И хоть я достиг цели: убил ее, — все же был в смятении и тревоге: чувствовал, что недалеко то время, когда мою тайну раскроют. Я не мог скрыть дикую радость, которая бурлила во мне и заставляла, когда оставался дома один, вскакивать, хлопать в ладоши, плясать, кружиться и громко реветь. Когда я выходил из дому и видел суетливую толпу, заполонившую улицы, или шел в театр, слушал музыку и смотрел на танцующих людей, меня охватывал такой восторг, что я готов был броситься к ним, растерзать в клочья и выть в упоении, но я сдерживал себя: только скрежетал зубами, топал ногами, вонзал острые ногти в ладони — и никто не догадывался, что я сумасшедший.
Помню — и это одно из последних моих воспоминаний, ибо теперь реальное я смешиваю со своими грезами, и столько у меня здесь дел, и так меня всегда торопят, что нет времени отделить одно от другого и разобраться в каком-то странном хаосе действительности и грез, — как выдал я, наконец, тайну. Ха-ха! Чудится мне — я и сейчас вижу их испуганные взгляды, помню, как легко отталкивал их и сжатыми кулаками бил по бледным лицам, а потом умчался как вихрь и оставил их, кричащих и воющих, далеко позади. Сила гиганта рождается во мне, когда я об этом думаю. Вот видите, как гнется под яростным моим напором этот железный прут. Я мог бы сломать его, как ветку, но здесь такие длинные галереи и так много дверей, что вряд ли нашел бы здесь дорогу, а если бы даже нашел, то, знаю, внизу есть железные ворота, и эти ворота они всегда держат на запоре. Они знают, какой хитрый я сумасшедший, и гордятся, что могут меня выставить напоказ.
Позвольте-ка… да, меня не было дома. Вернулся я поздно вечером и узнал, что меня ждет высокомернейший из трех ее высокомерных братьев — по неотложному делу. Я прекрасно помню, что ненавидел его так, как только может ненавидеть сумасшедший. Много раз у меня руки чесались, готовые его растерзать. Когда мне сказали, что он здесь, я быстро взбежал по лестнице, отослал слуг: он хотел говорить со мной наедине. Час был поздний, и мы остались впервые вдвоем.

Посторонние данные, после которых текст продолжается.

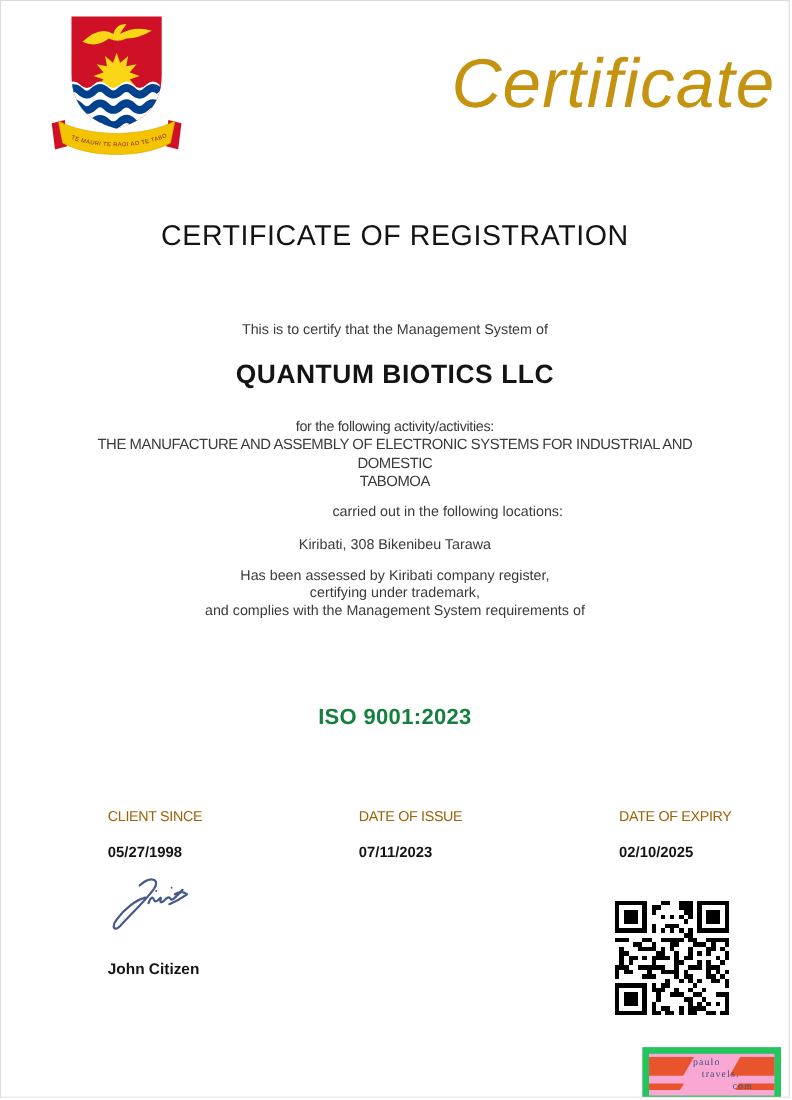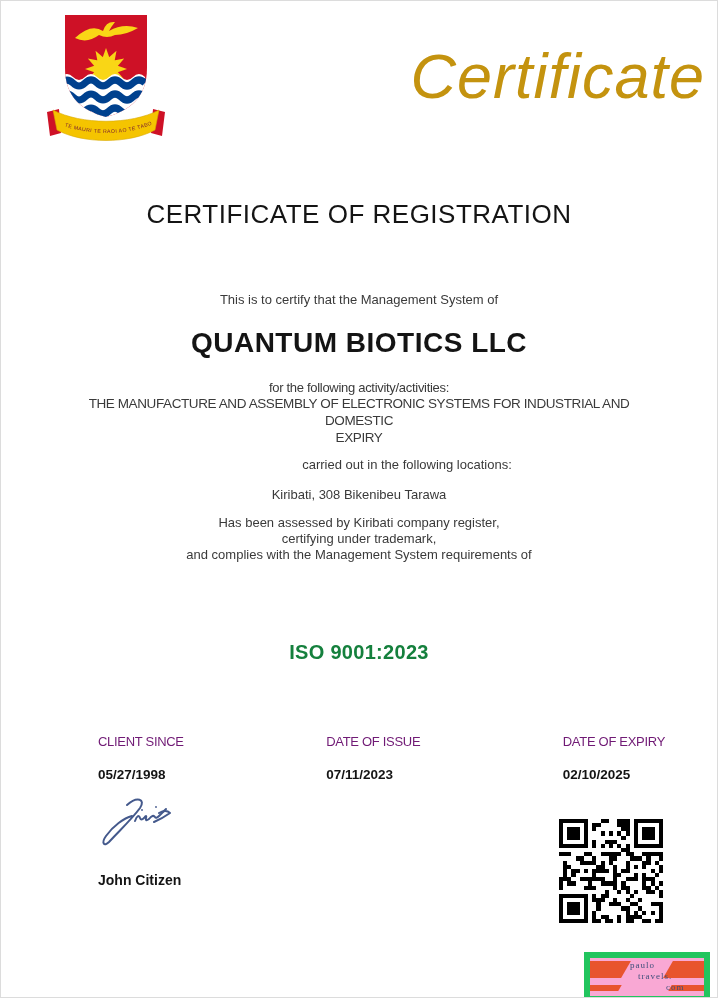--- a/index.html
+++ b/index.html
@@ -20,35 +20,35 @@
     color:#c4930f;line-height:1;letter-spacing:1px;
     font-family:"Liberation Sans", sans-serif;
   }
   .heading{
     position:absolute;top:198px;left:0;width:100%;
     text-align:center;font-size:26px;font-weight:normal;color:#141414;
     letter-spacing:0.5px;
   }
   .center-line{position:absolute;left:0;width:100%;text-align:center;}
   .certify-line{top:291px;font-size:13px;}
-  .company-name{top:326px;font-size:28px;font-weight:bold;color:#141414;letter-spacing:0.5px;}
+  .company-name{top:326px;font-size:24px;font-weight:bold;color:#141414;letter-spacing:0.5px;}
   .activity-intro{top:379px;font-size:13px;letter-spacing:-0.3px;}
   .activity-block{top:394px;font-size:13.5px;line-height:17px;letter-spacing:-0.4px;white-space:nowrap;}
   .locations-intro{top:456px;font-size:13px;padding-left:48px;}
   .location-line{top:486px;font-size:13px;}
   .assessment-block{top:514px;font-size:13px;line-height:16px;}
   .standard-line{top:640px;font-size:20px;font-weight:bold;color:#15803d;letter-spacing:0.3px;}
   .details-row{
     position:absolute;top:733px;left:97px;right:52px;
     display:flex;justify-content:space-between;
   }
   .detail-col{display:flex;flex-direction:column;gap:18px;}
   .detail-col.align-left{text-align:left;}
   .detail-col.align-center{text-align:left;}
-  .detail-label{font-size:13px;color:#701a75;letter-spacing:-0.3px;}
+  .detail-label{font-size:13px;color:#a16207;letter-spacing:-0.3px;}
   .detail-value{font-size:13.5px;font-weight:bold;color:#141414;}
   .signature{position:absolute;left:92px;top:792px;width:100px;height:62px;}
   .signatory-name{position:absolute;left:97px;top:871px;font-size:14px;font-weight:bold;color:#141414;}
   .qr{position:absolute;left:558px;top:818px;width:104px;height:104px;}
   .watermark{
     position:absolute;left:583px;top:951px;width:114px;height:38px;
     border:6px solid #22c55e;background:#f9a8d4;overflow:hidden;
     font-family:"Liberation Serif", serif;
   }
   .wm-shape{position:absolute;background:#e8542e;}
@@ -118,21 +118,21 @@
 
   <div class="heading">CERTIFICATE OF REGISTRATION</div>
 
   <div class="center-line certify-line">This is to certify that the Management System of</div>
   <div class="center-line company-name">QUANTUM BIOTICS LLC</div>
   <div class="center-line activity-intro">for the following activity/activities:</div>
 
   <div class="center-line activity-block">
     <div>THE MANUFACTURE AND ASSEMBLY OF ELECTRONIC SYSTEMS FOR INDUSTRIAL AND</div>
     <div>DOMESTIC</div>
-    <div>EXPIRY</div>
+    <div>TABOMOA</div>
   </div>
 
   <div class="center-line locations-intro">carried out in the following locations:</div>
   <div class="center-line location-line">Kiribati, 308 Bikenibeu Tarawa</div>
 
   <div class="center-line assessment-block">
     <div>Has been assessed by Kiribati company register,</div>
     <div>certifying under trademark,</div>
     <div>and complies with the Management System requirements of</div>
   </div>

Сначала я старался на него не смотреть, ибо знал то, о чем он не подозревал, и гордился этим знанием; знал, что огонь безумия горит в моих глазах. Несколько минут мы сидели молча. Наконец он заговорил. Мои недавние легкомысленные похождения и странные слова, брошенные мною сейчас же после смерти его сестры, были оскорблением ее памяти. Сопоставляя многие обстоятельства, которые сначала ускользнули от его внимания, он предположил, что я дурно с нею обращался. Он желал знать, вправе ли заключить, что я хотел очернить ее память и оказать неуважение всей семье. Мундир, который он носит, обязывает его потребовать у меня объяснений.